Correlation Between EQT and FLEX LNG
Can any of the company-specific risk be diversified away by investing in both EQT and FLEX LNG at the same time? Although using a correlation coefficient on its own may not help to predict future stock returns, this module helps to understand the diversifiable risk of combining EQT and FLEX LNG into the same portfolio, which is an essential part of the fundamental portfolio management process.
By analyzing existing cross correlation between EQT Corporation and FLEX LNG, you can compare the effects of market volatilities on EQT and FLEX LNG and check how they will diversify away market risk if combined in the same portfolio for a given time horizon. You can also utilize pair trading strategies of matching a long position in EQT with a short position of FLEX LNG. Check out your portfolio center. Please also check ongoing floating volatility patterns of EQT and FLEX LNG.

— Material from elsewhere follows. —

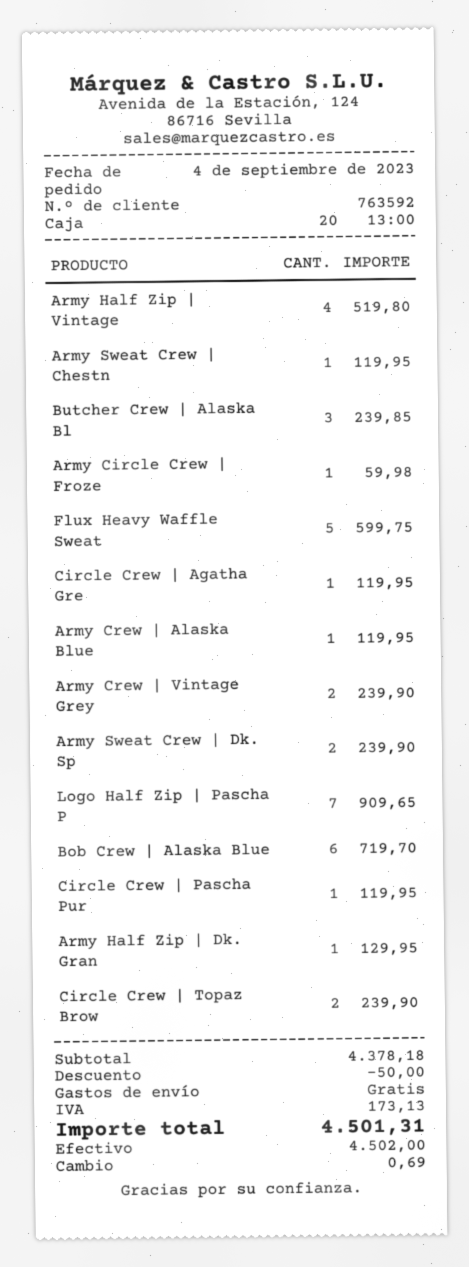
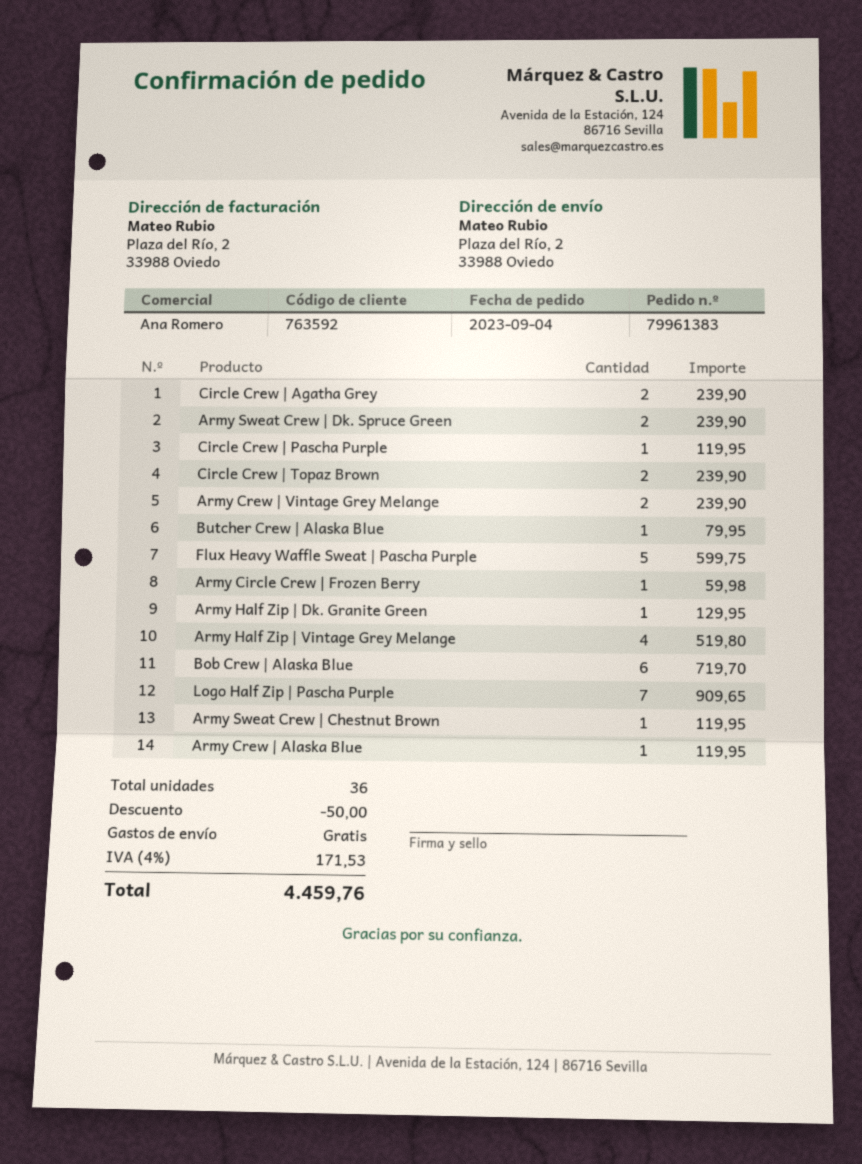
Butcher Crew | Alaska Bl: 3 for 239.85 -> 1 for 79.95
Circle Crew | Agatha Gre: 1 for 119.95 -> 2 for 239.90
tax: 173.13 -> 171.53
total: 4501.31 -> 4459.76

Diversification Opportunities for EQT and FLEX LNG
Good diversification
The 3 months correlation between EQT and FLEX is -0.18. Overlapping area represents the amount of risk that can be diversified away by holding EQT Corp. and FLEX LNG in the same portfolio, assuming nothing else is changed. The correlation between historical prices or returns on FLEX LNG and EQT is a relative statistical measure of the degree to which these equity instruments tend to move together. The correlation coefficient measures the extent to which returns on EQT Corporation are associated (or correlated) with FLEX LNG. Values of the correlation coefficient range from -1 to +1, where. The correlation of zero (0) is possible when the price movement of FLEX LNG has no effect on the direction of EQT i.e., EQT and FLEX LNG go up and down completely randomly.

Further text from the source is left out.